§ Task to complete
Filter the listing below, keeping only the lines with the word "descending".

§ Provided data
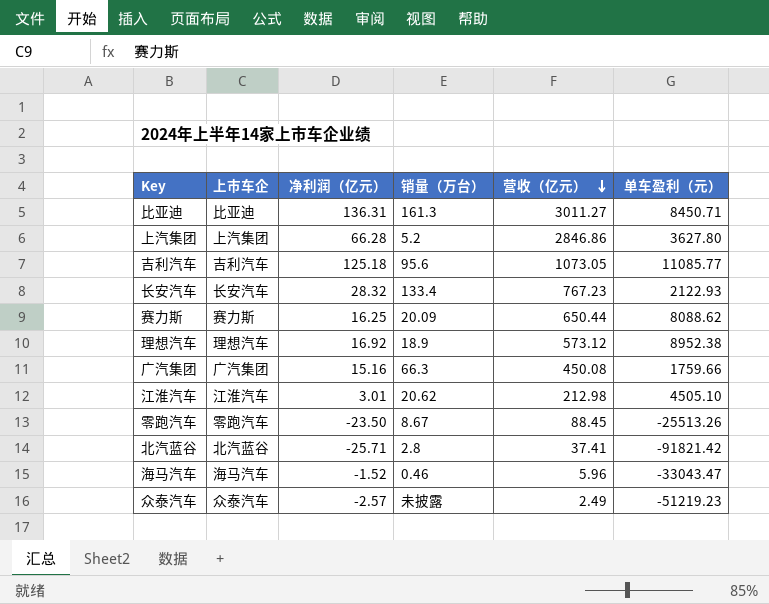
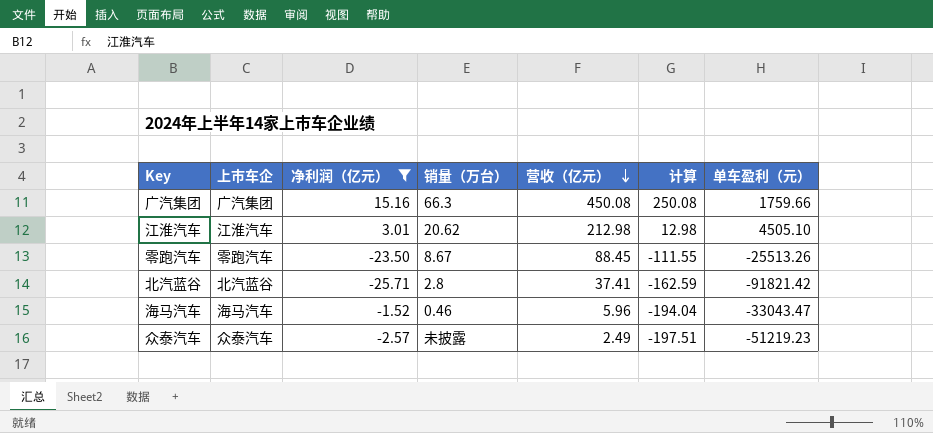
filter: none -> 净利润（亿元） <= 15.16
column 计算 | formula: none -> [营收（亿元）] - 200

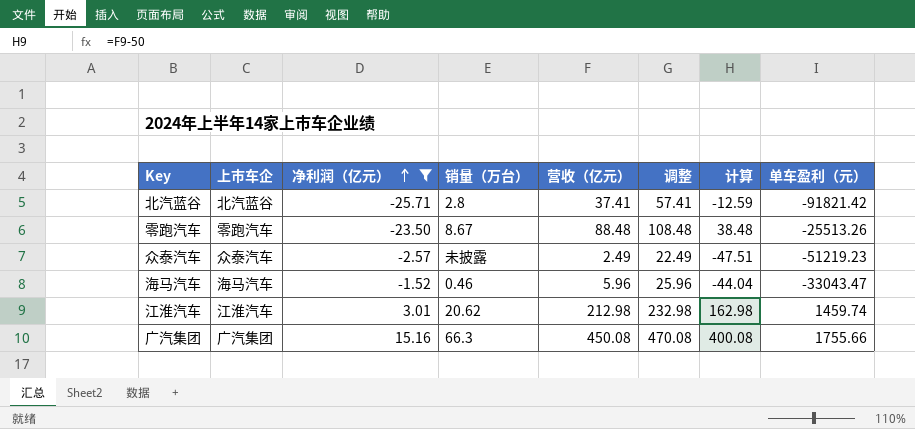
row order: 营收（亿元） descending -> 净利润（亿元） ascending
column 调整 | formula: none -> [营收（亿元）] + 20
column 计算 | formula: [营收（亿元）] - 200 -> [营收（亿元）] - 50
零跑汽车 | 营收（亿元）: 88.45 -> 88.48
江淮汽车 | 单车盈利（元）: 4505.10 -> 1459.74
广汽集团 | 单车盈利（元）: 1759.66 -> 1755.66

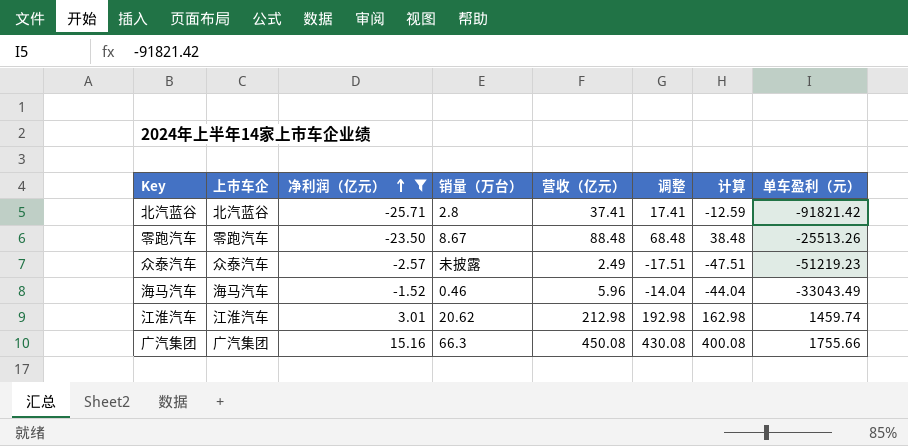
column 调整 | formula: [营收（亿元）] + 20 -> [营收（亿元）] - 20
海马汽车 | 单车盈利（元）: -33043.47 -> -33043.49

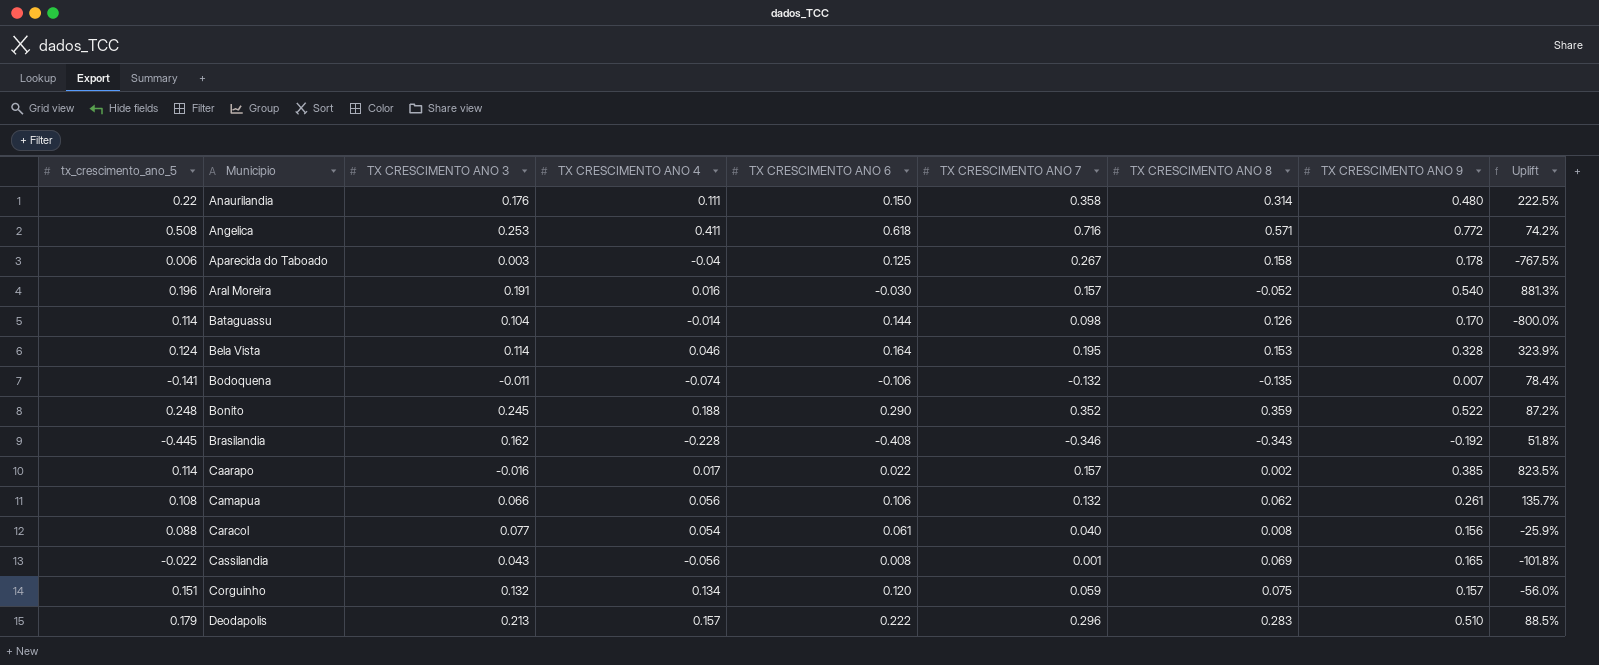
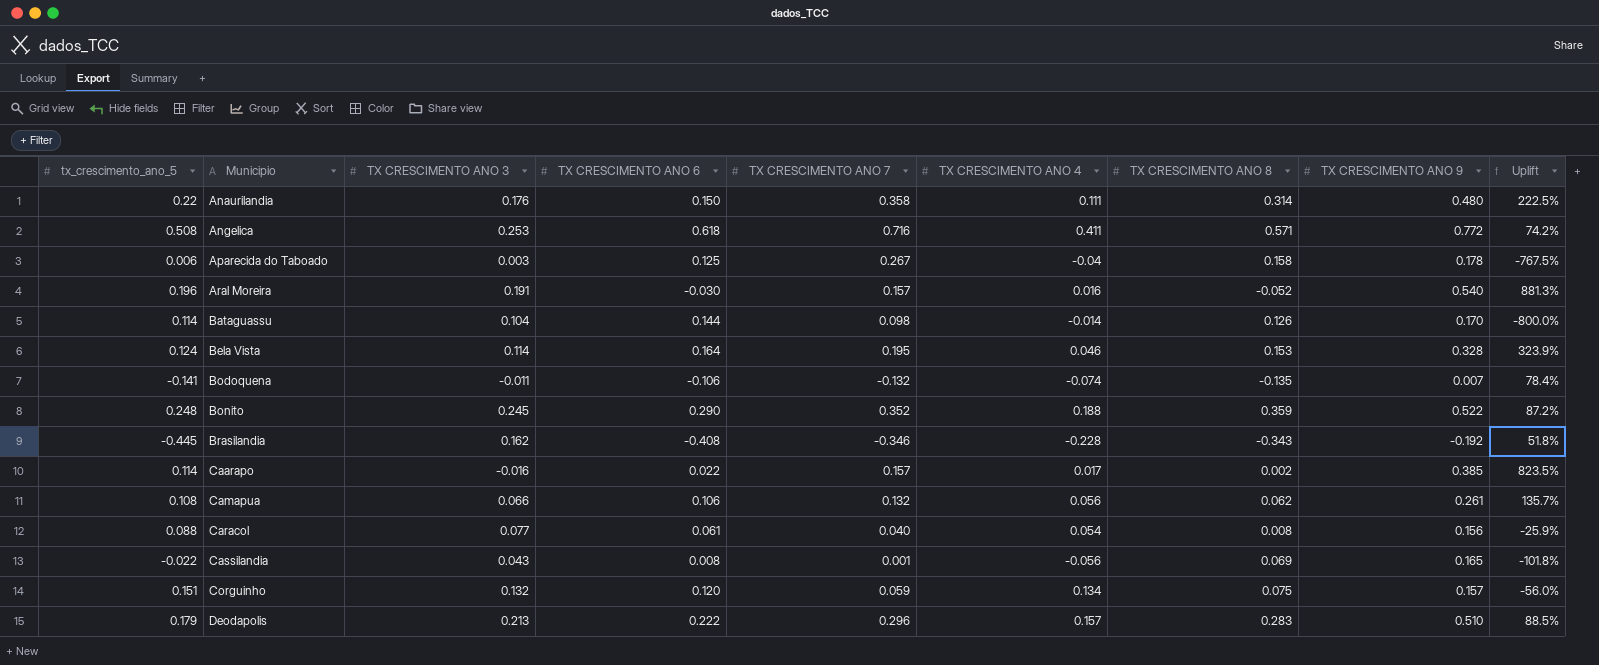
column TX CRESCIMENTO ANO 4 | position: 4 -> 6

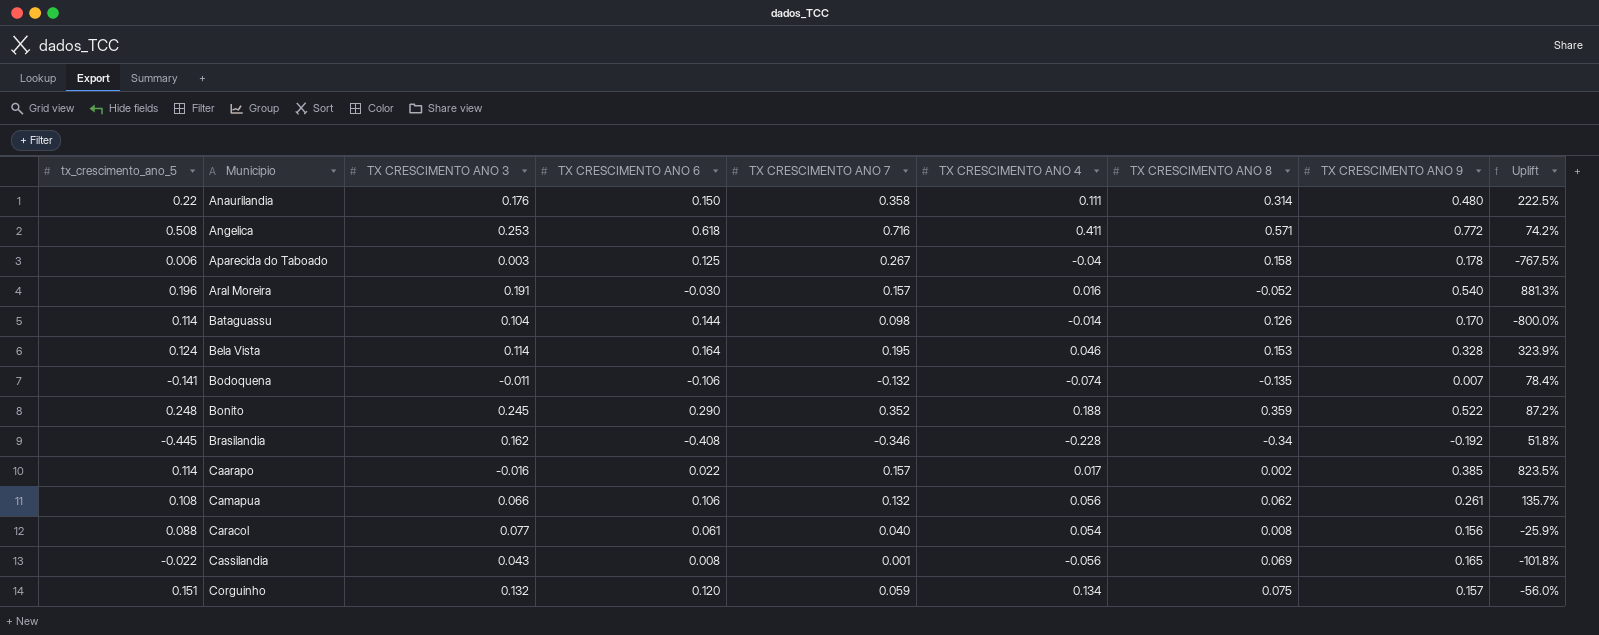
row Deodapolis: 0.179 | 0.213 | 0.222 | 0.296 | 0.157 | 0.283 | 0.510 | 88.5% -> none
Brasilandia | TX CRESCIMENTO ANO 8: -0.343 -> -0.34

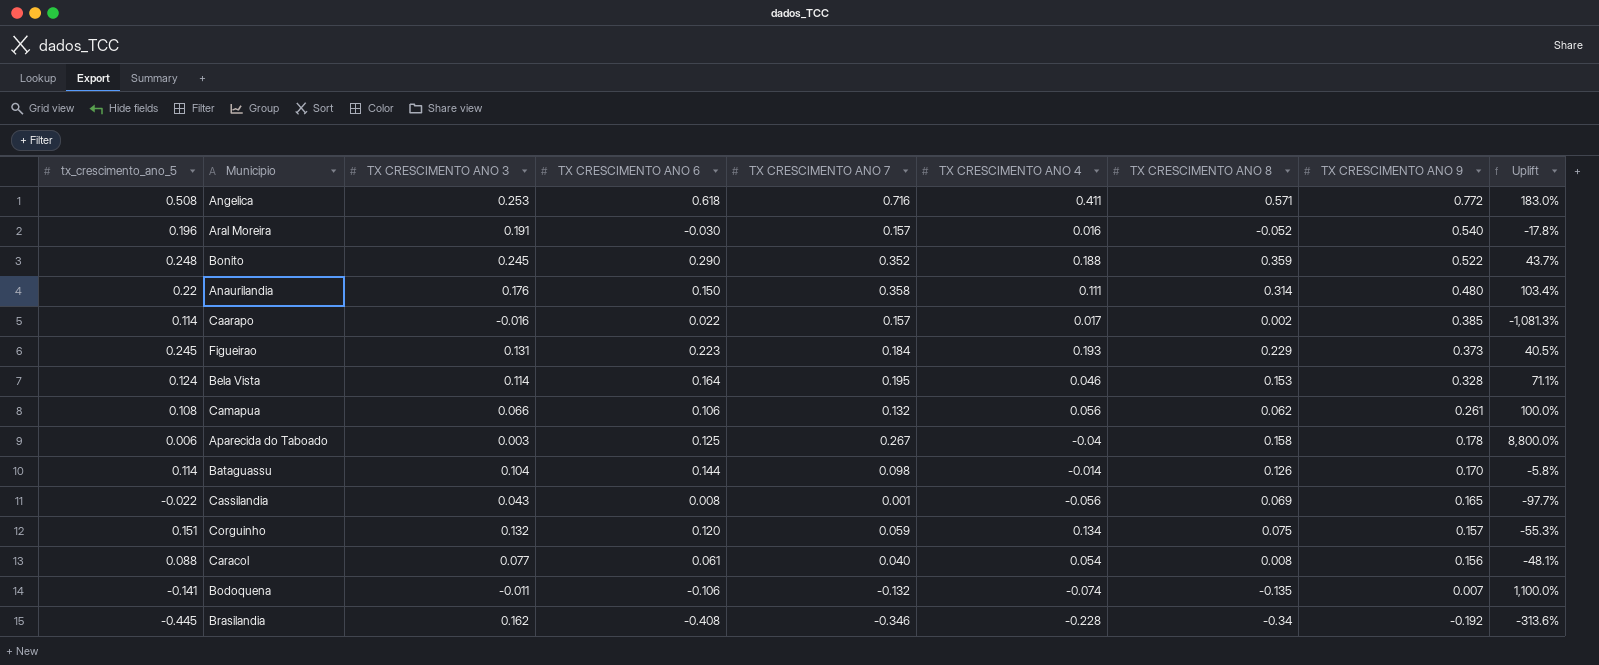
row order: Municipio ascending -> TX CRESCIMENTO ANO 9 descending
column Uplift | formula: ([TX CRESCIMENTO ANO 7] - [TX CRESCIMENTO ANO 4]) / [TX CRESCIMENTO ANO 4] -> ([TX CRESCIMENTO ANO 7] - [TX CRESCIMENTO ANO 3]) / [TX CRESCIMENTO ANO 3]
row Figueirao: none -> 0.245 | 0.131 | 0.223 | 0.184 | 0.193 | 0.229 | 0.373 | 40.5%

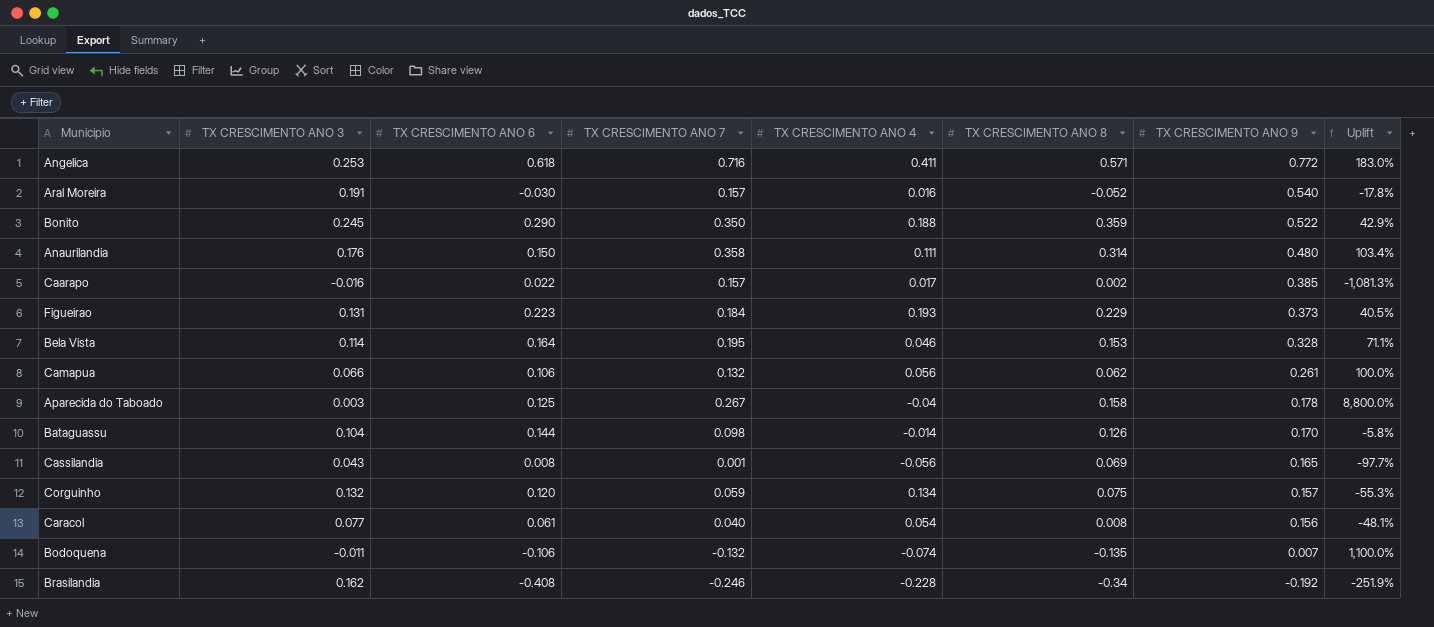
column tx_crescimento_ano_5 | position: 1 -> none
Bonito | TX CRESCIMENTO ANO 7: 0.352 -> 0.350
Bonito | Uplift: 43.7% -> 42.9%
Brasilandia | TX CRESCIMENTO ANO 7: -0.346 -> -0.246
Brasilandia | Uplift: -313.6% -> -251.9%

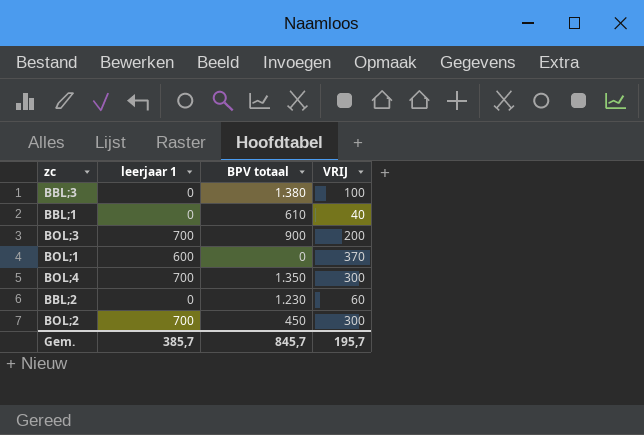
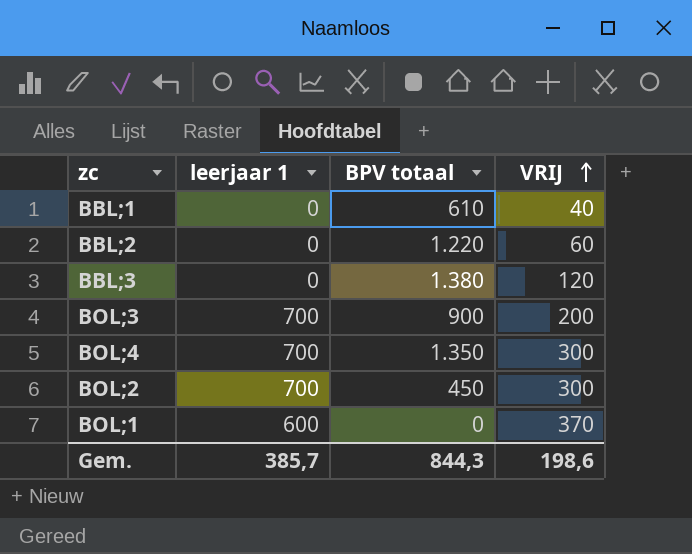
row order: none -> VRIJ ascending
BBL;2 | BPV totaal: 1.230 -> 1.220
BBL;3 | VRIJ: 100 -> 120
Gem. | BPV totaal: 845,7 -> 844,3
Gem. | VRIJ: 195,7 -> 198,6

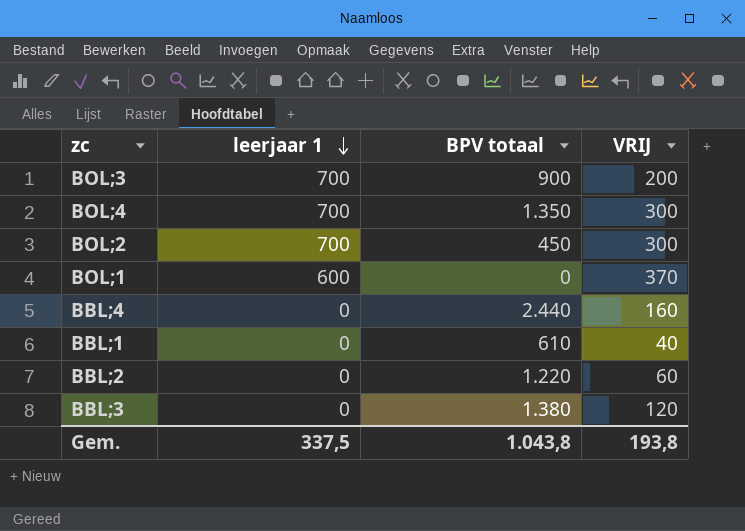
row order: VRIJ ascending -> leerjaar 1 descending
row BBL;4: none -> 0 | 2.440 | 160
Gem. | leerjaar 1: 385,7 -> 337,5
Gem. | BPV totaal: 844,3 -> 1.043,8
Gem. | VRIJ: 198,6 -> 193,8

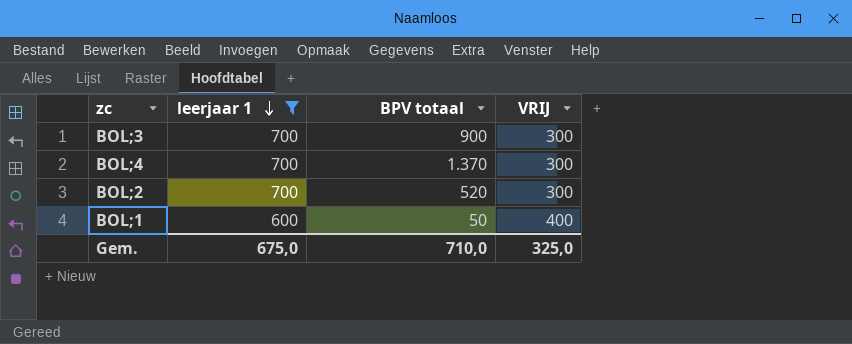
filter: none -> leerjaar 1 != 0
BOL;3 | VRIJ: 200 -> 300
BOL;4 | BPV totaal: 1.350 -> 1.370
BOL;2 | BPV totaal: 450 -> 520
BOL;1 | BPV totaal: 0 -> 50
BOL;1 | VRIJ: 370 -> 400
Gem. | leerjaar 1: 337,5 -> 675,0
Gem. | BPV totaal: 1.043,8 -> 710,0
Gem. | VRIJ: 193,8 -> 325,0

§ Response
row order: 营收（亿元） descending -> 净利润（亿元） ascending
row order: Municipio ascending -> TX CRESCIMENTO ANO 9 descending
row order: VRIJ ascending -> leerjaar 1 descending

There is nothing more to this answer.